- _Assignment_
Could you output, exactly and with nothing else, every line from the one that contains "Pigiama con cerniera e" through the last line of the listing below?

- _Provided entries_

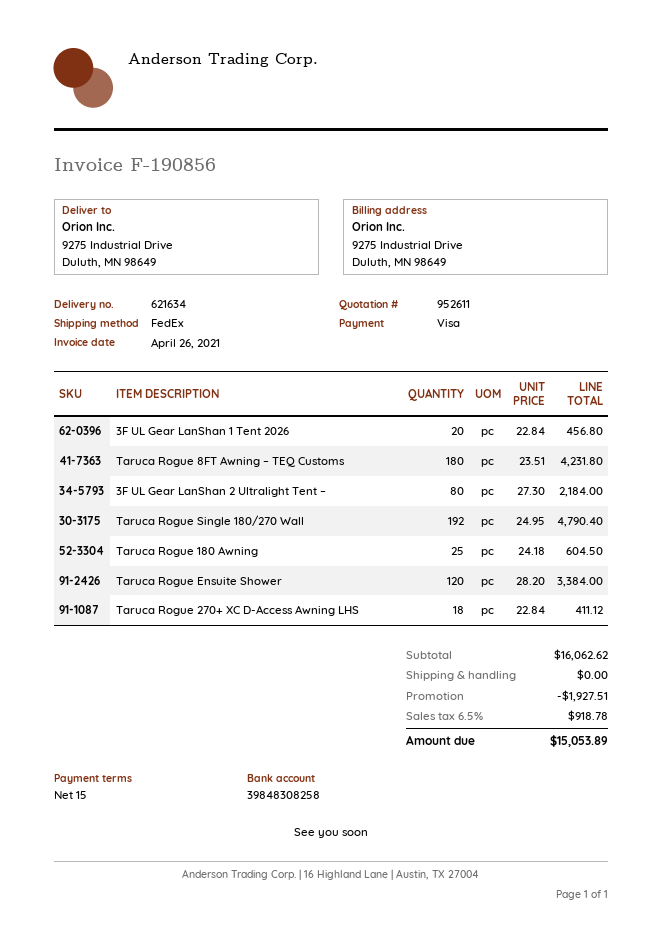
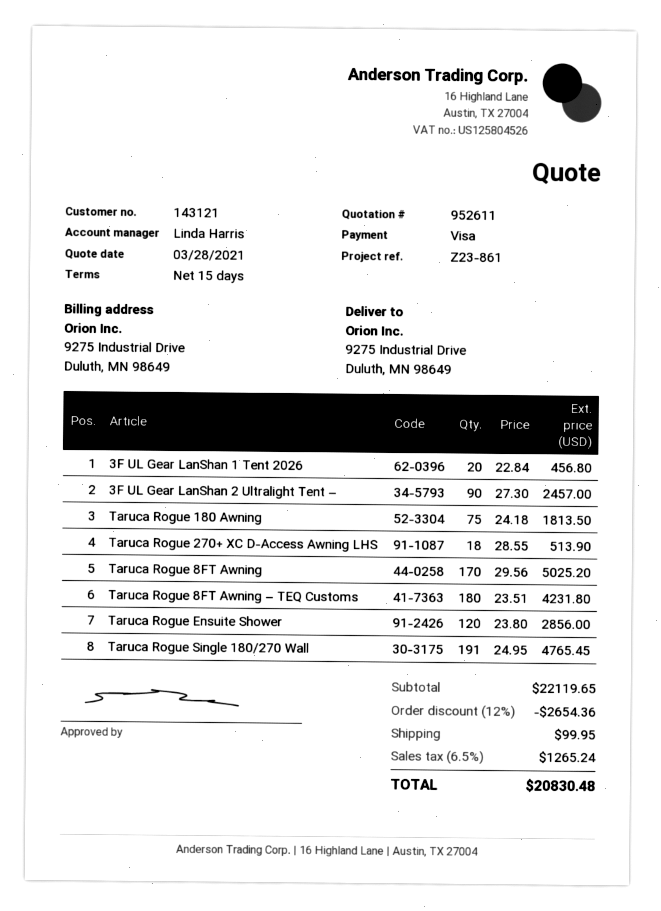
3F UL Gear LanShan 2 Ultralight Tent –: 80 x 27.30 = 2184.00 -> 90 x 27.30 = 2457.00
Taruca Rogue Single 180/270 Wall: 192 x 24.95 = 4790.40 -> 191 x 24.95 = 4765.45
Taruca Rogue 180 Awning: 25 x 24.18 = 604.50 -> 75 x 24.18 = 1813.50
Taruca Rogue Ensuite Shower: 120 x 28.20 = 3384.00 -> 120 x 23.80 = 2856.00
Taruca Rogue 270+ XC D-Access Awning LHS: 18 x 22.84 = 411.12 -> 18 x 28.55 = 513.90
Taruca Rogue 8FT Awning: none -> 170 x 29.56 = 5025.20
subtotal: 16062.62 -> 22119.65
discount: 1927.51 -> 2654.36
shipping: 0.00 -> 99.95
tax: 6.5% = 918.78 -> 6.5% = 1265.24
total: 15053.89 -> 20830.48

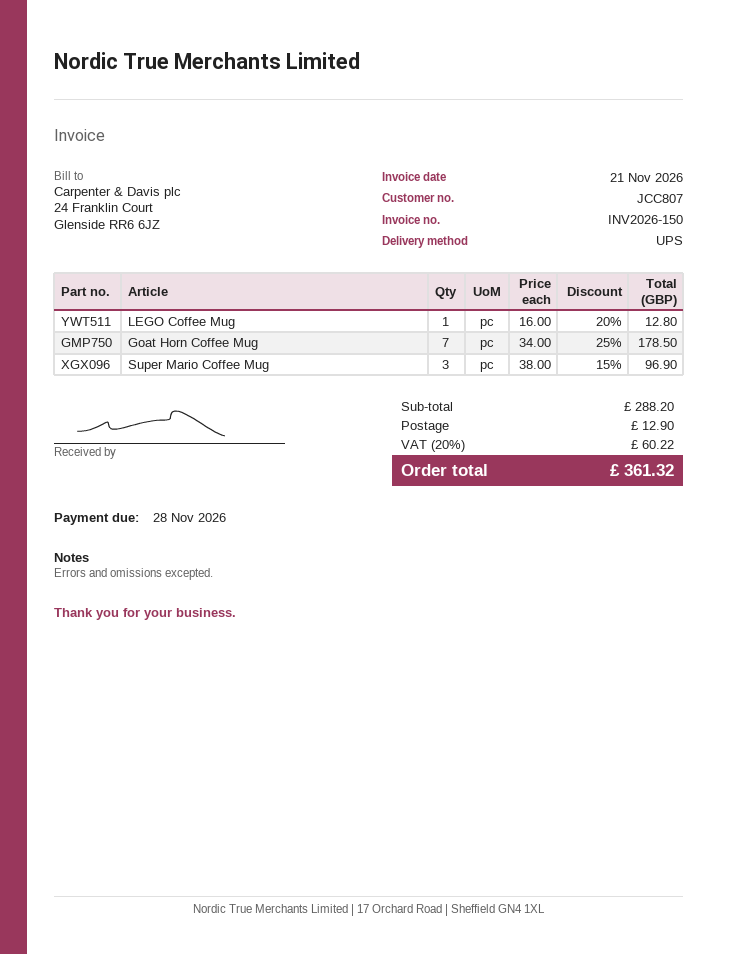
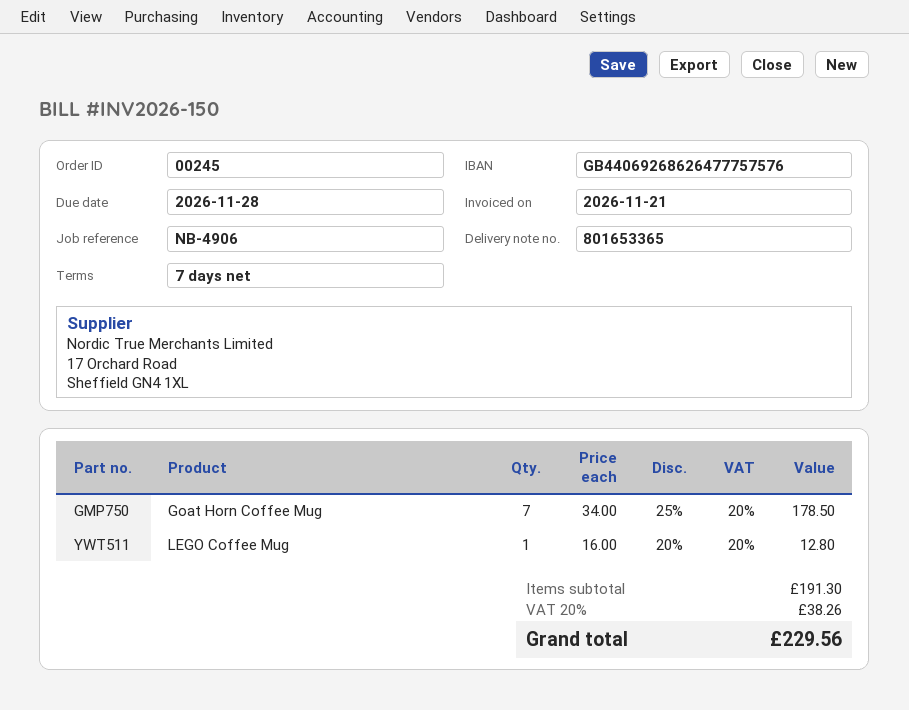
Super Mario Coffee Mug: 3 x 38.00 - 15% = 96.90 -> none
subtotal: 288.20 -> 191.30
shipping: 12.90 -> none
tax: 20% = 60.22 -> 20% = 38.26
total: 361.32 -> 229.56

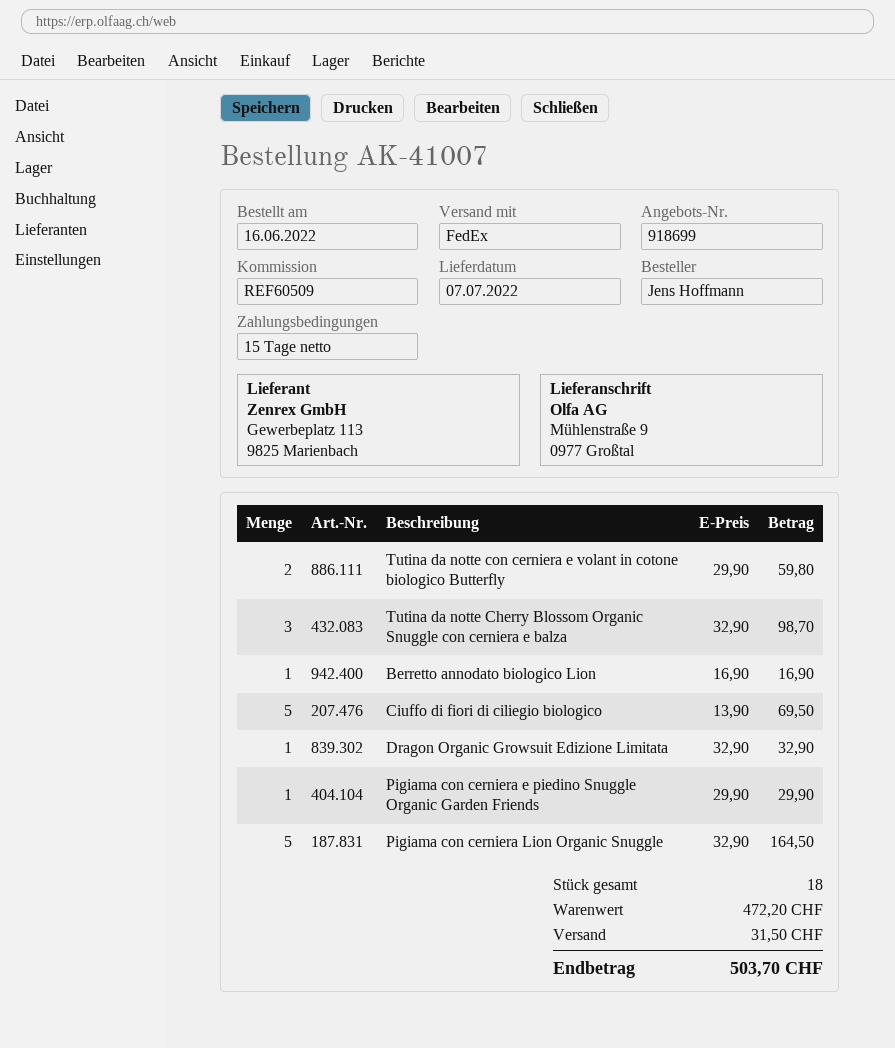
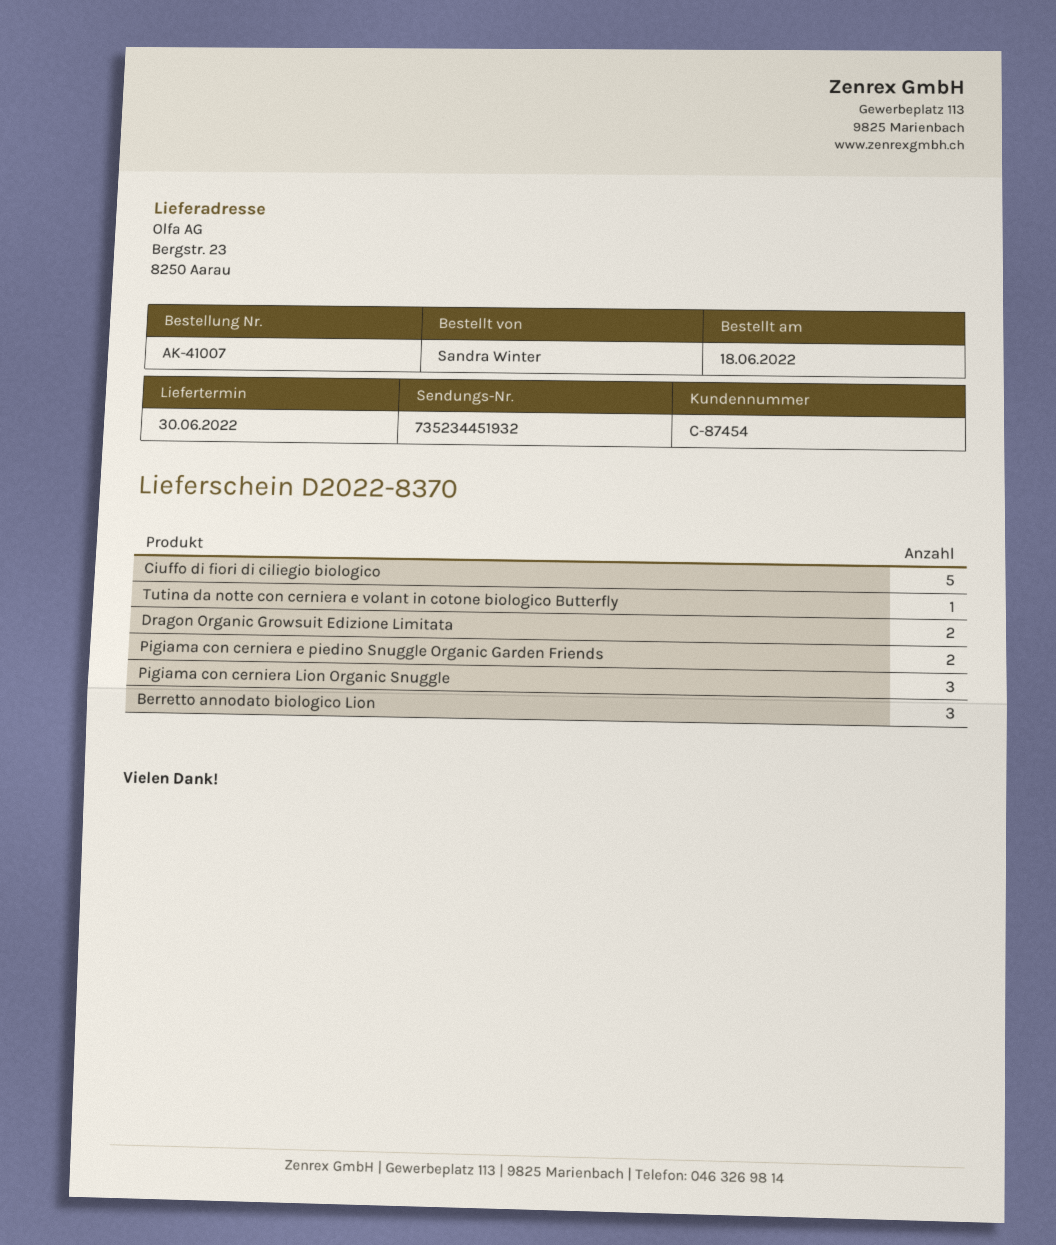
order date: 2022-06-16 -> 2022-06-18
delivery date: 2022-07-07 -> 2022-06-30
ordered by: Jens Hoffmann -> Sandra Winter
ship to: Mühlenstraße 9, 0977 Großtal -> Bergstr. 23, 8250 Aarau
Tutina da notte con cerniera e volant in cotone biologico Butterfly: 2 -> 1
Tutina da notte Cherry Blossom Organic Snuggle con cerniera e balza: 3 -> none
Berretto annodato biologico Lion: 1 -> 3
Dragon Organic Growsuit Edizione Limitata: 1 -> 2
Pigiama con cerniera e piedino Snuggle Organic Garden Friends: 1 -> 2
Pigiama con cerniera Lion Organic Snuggle: 5 -> 3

- _Response to this task_
Pigiama con cerniera e piedino Snuggle Organic Garden Friends: 1 -> 2
Pigiama con cerniera Lion Organic Snuggle: 5 -> 3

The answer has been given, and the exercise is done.